• Est-ce raisonnable d'aimer ?

    Est-ce raisonnable d'aimer ?

     

    Oui : l’amour est un mélange subtil de sentiments et de raison, qui ne doit pas céder aux aveuglements de la passion.

    Non : l’amour s’exprime par une passion qui fait « perdre la tête », qui aveugle l’homme et l’asservit.

     

     

    1ère partie : aimer est conforme à la raison. L’amour, dans les limites de la raison, est la passion la plus raisonnable et nécessaire qui soit.

     

    C’est la raison qui me conduit à aimer l’autre pour ses mérites.
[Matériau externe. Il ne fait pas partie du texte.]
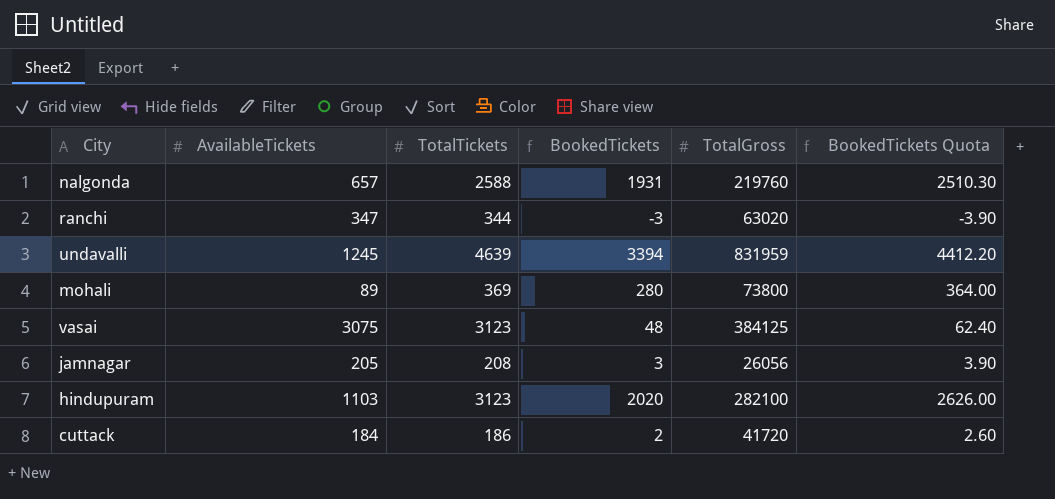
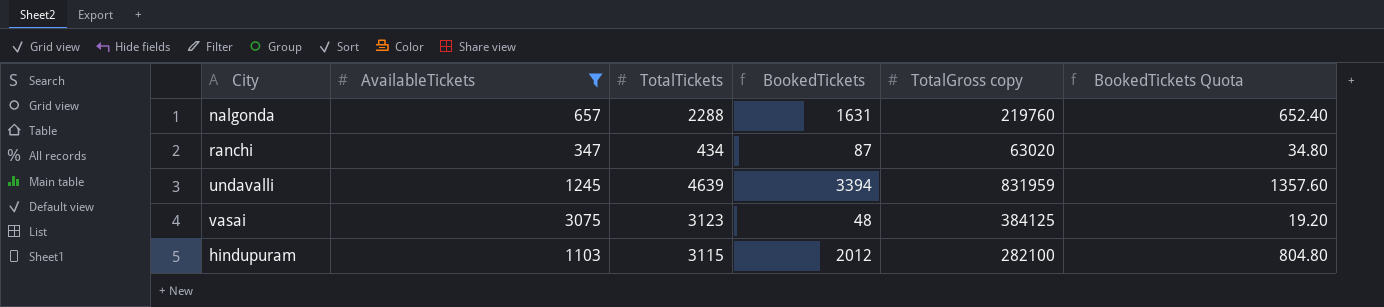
filter: none -> AvailableTickets >= 347
column name: TotalGross -> TotalGross copy
column BookedTickets Quota | formula: [BookedTickets] * 1.3 -> [BookedTickets] * 0.4
nalgonda | TotalTickets: 2588 -> 2288
nalgonda | BookedTickets: 1931 -> 1631
ranchi | TotalTickets: 344 -> 434
ranchi | BookedTickets: -3 -> 87
hindupuram | TotalTickets: 3123 -> 3115
hindupuram | BookedTickets: 2020 -> 2012

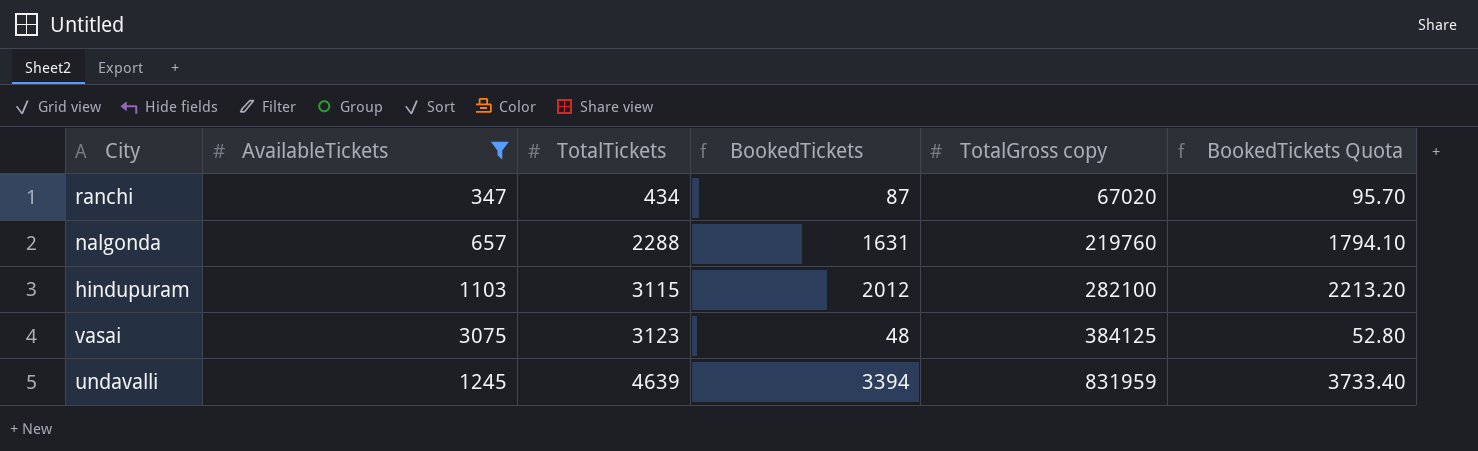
row order: none -> TotalTickets ascending
column BookedTickets Quota | formula: [BookedTickets] * 0.4 -> [BookedTickets] * 1.1
ranchi | TotalGross copy: 63020 -> 67020

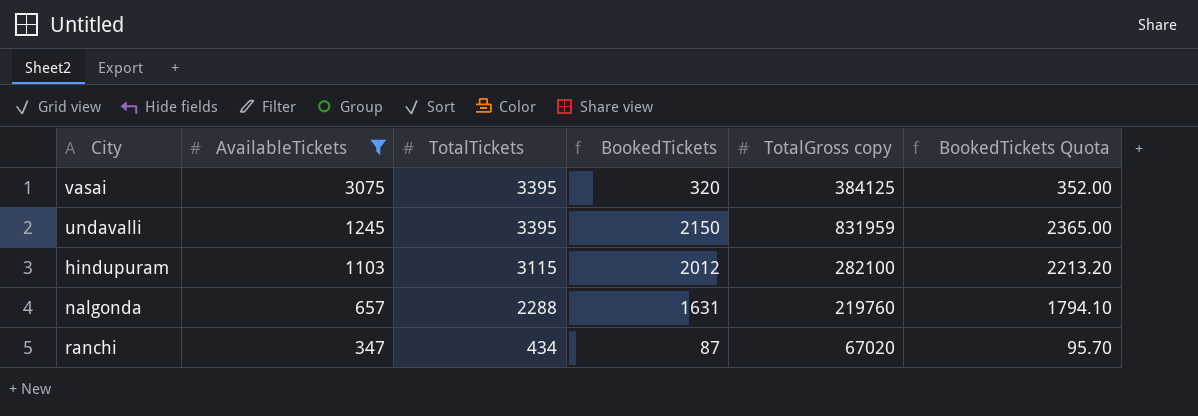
row order: TotalTickets ascending -> AvailableTickets descending
vasai | TotalTickets: 3123 -> 3395
vasai | BookedTickets: 48 -> 320
vasai | BookedTickets Quota: 52.80 -> 352.00
undavalli | TotalTickets: 4639 -> 3395
undavalli | BookedTickets: 3394 -> 2150
undavalli | BookedTickets Quota: 3733.40 -> 2365.00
    Lorsque je dis « je t’aime », est-ce du sentiment, de la passion pure, ou est-ce que je fais appel également à la raison ? Faut-il réfléchir pour bien aimer ? Selon Descartes, lorsqu’on aime, il faut considérer les mérites de l’autre et ne pas se laisser aveugler par la passion qui nous pousse parfois à aimer ses défauts. Pour Aristote aussi, on aime l’autre pour ses mérites, et c’est la raison qui nous permet d’apprécier ses qualités humaines, morales, intellectuelles.

    L’amour est un subtil mélange de sentiments et de raison.
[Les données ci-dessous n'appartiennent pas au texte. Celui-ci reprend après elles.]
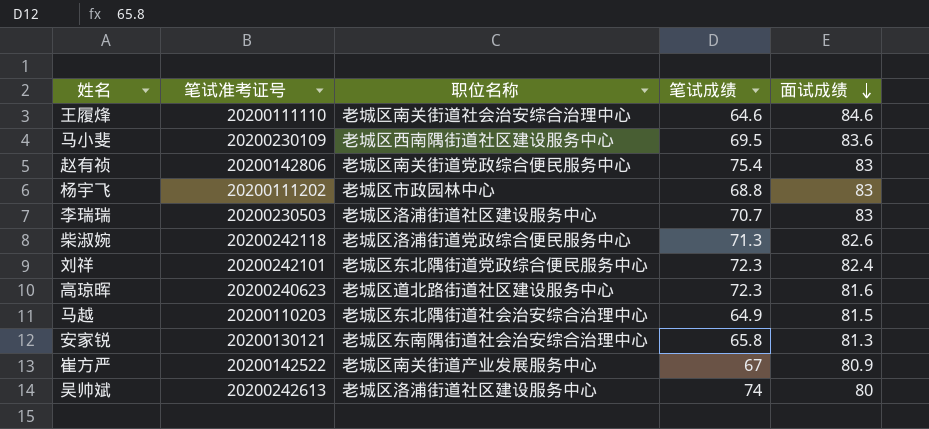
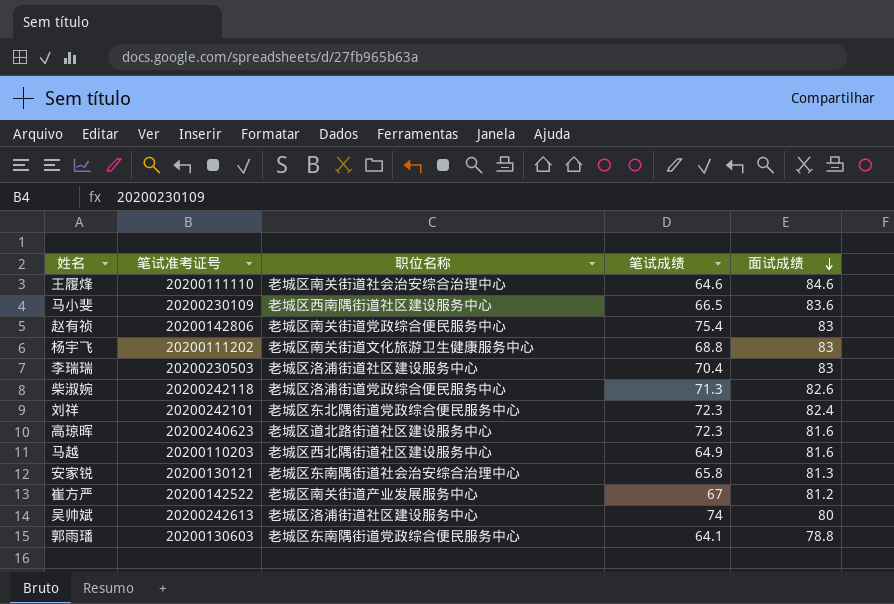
马小斐 | 笔试成绩: 69.5 -> 66.5
杨宇飞 | 职位名称: 老城区市政园林中心 -> 老城区南关街道文化旅游卫生健康服务中心
李瑞瑞 | 笔试成绩: 70.7 -> 70.4
马越 | 职位名称: 老城区东北隅街道社会治安综合治理中心 -> 老城区西北隅街道社区建设服务中心
马越 | 面试成绩: 81.5 -> 81.6
崔方严 | 面试成绩: 80.9 -> 81.2
row 郭雨璠: none -> 20200130603 | 老城区东南隅街道党政综合便民服务中心 | 64.1 | 78.8

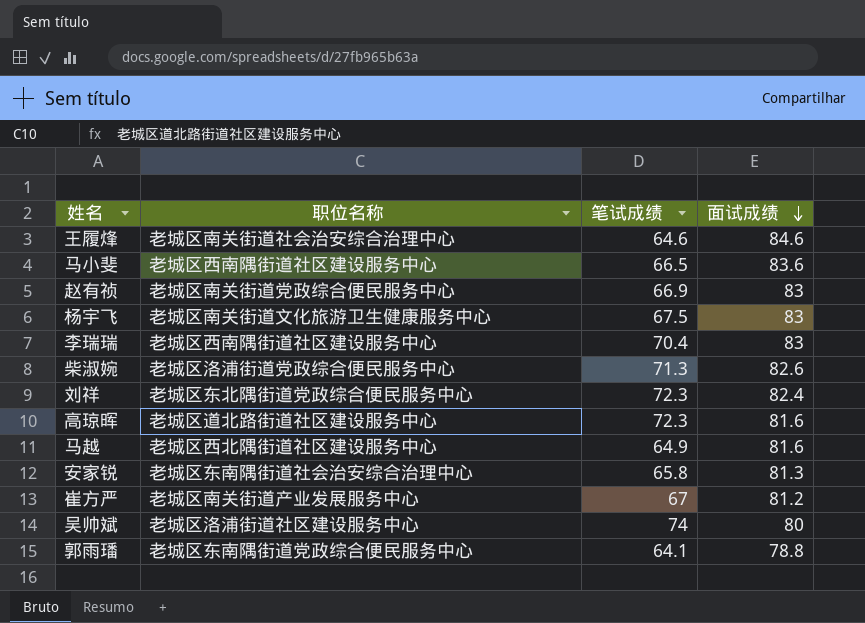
column 笔试准考证号 | position: 2 -> none
赵有祯 | 笔试成绩: 75.4 -> 66.9
杨宇飞 | 笔试成绩: 68.8 -> 67.5
李瑞瑞 | 职位名称: 老城区洛浦街道社区建设服务中心 -> 老城区西南隅街道社区建设服务中心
    Si une passion violente peut être destructrice, l’amour conçu comme l’entente apaisée de deux cœurs est constructif et raisonnable. Si tu m’aimes sincèrement, tu ne peux pas, au nom de la passion, me demander des choses qui seraient contraires à notre amour.
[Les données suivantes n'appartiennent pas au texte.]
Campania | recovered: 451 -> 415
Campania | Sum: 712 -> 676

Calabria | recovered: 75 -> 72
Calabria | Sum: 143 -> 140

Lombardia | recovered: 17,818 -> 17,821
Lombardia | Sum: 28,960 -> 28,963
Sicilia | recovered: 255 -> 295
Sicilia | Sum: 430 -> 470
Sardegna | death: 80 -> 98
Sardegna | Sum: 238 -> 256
    S’opposer à l’amour, voilà ce qui justement est déraisonnable.

    L’homme étant un être de désir, il serait aussi déraisonnable de s’opposer à l’amour que de s’opposer à la soif ou à la faim. Les ascètes et les stoïciens y parviennent en se soumettant à des privations douloureuses et en méprisant leur corps. C’est là un prix considérable à payer. Les religieux subliment l’amour terrestre en amour de Dieu. Mais l’amour refoulé peut entraîner des désordres psychiques, ainsi que l’a montré la psychanalyse.

     

    2ème partie : l’amour passion aveugle la raison, l’enivre, la tourmente. Qui s’y laisse prendre perd sa liberté, commet des actes qui ne peuvent que lui nuire.

     

    C’est une folie que d’aimer à la folie.

    Les philosophes stoïciens se méfiaient de l’amour, car le propre de celui-ci, comme de toutes les passions, est d’aveugler. L’amour, comme le vin, « fait perdre la tête ». Celui qui est « victime » de l’amour aliène sa liberté, ne s’appartient plus, souffre plus qu’il ne tire profit de sa passion.

    L’amour est éphémère et il fait souffrir.

    L’amour provoque la jalousie, il fait souffrir celui qui aime et n’est pas aimé en retour. Combien de poèmes d’amour ne sont en fait que plaintes, lamentations contre la cruauté du cœur de l’aimé(e) ? Pour d’autres enfin, l’amour n’est jamais qu’une éphémère illusion. Il ne résiste pas à l’épreuve du temps. Il peut même se transformer en haine s’il est trop violent.

    Aimer avec raison, c’est aimer avec modération.

    L’amour fou, inconditionnel, en tant qu’élan irrésistible de tout l’être, ne s’accommode pas de demi-mesures. Il est par définition immodéré, total, impérieux. Ses tumultes, aussi enivrants soient-ils, laissent derrière eux des torrents de larmes. L’amour plus sage, quant à lui, ne brille pas d’autant de feux, mais au moins, il offre à l’âme la douceur, la tranquillité, le réconfort. Toutefois, l’amour vaut-il la peine d’être vécu s’il faut en contenir les emportements impétueux et étincelants ?

     

    Conclusion

    L’amour est dans le cœur et l’esprit de l’homme. En tant qu’élan vital, il est déraisonnable de le refuser, de le nier. Il unit, réconforte, protège, élève l’homme à sa dignité. Mais en tant que passion, il peut aveugler, tourmenter au point que ce qu’il offre vaut moins que ce qu’il prend. A la raison donc de le connaître, d’accepter ses exigences tout en les limitant.  La raison permet de profiter des avantages de l’amour sans en payer chèrement les inconvénients.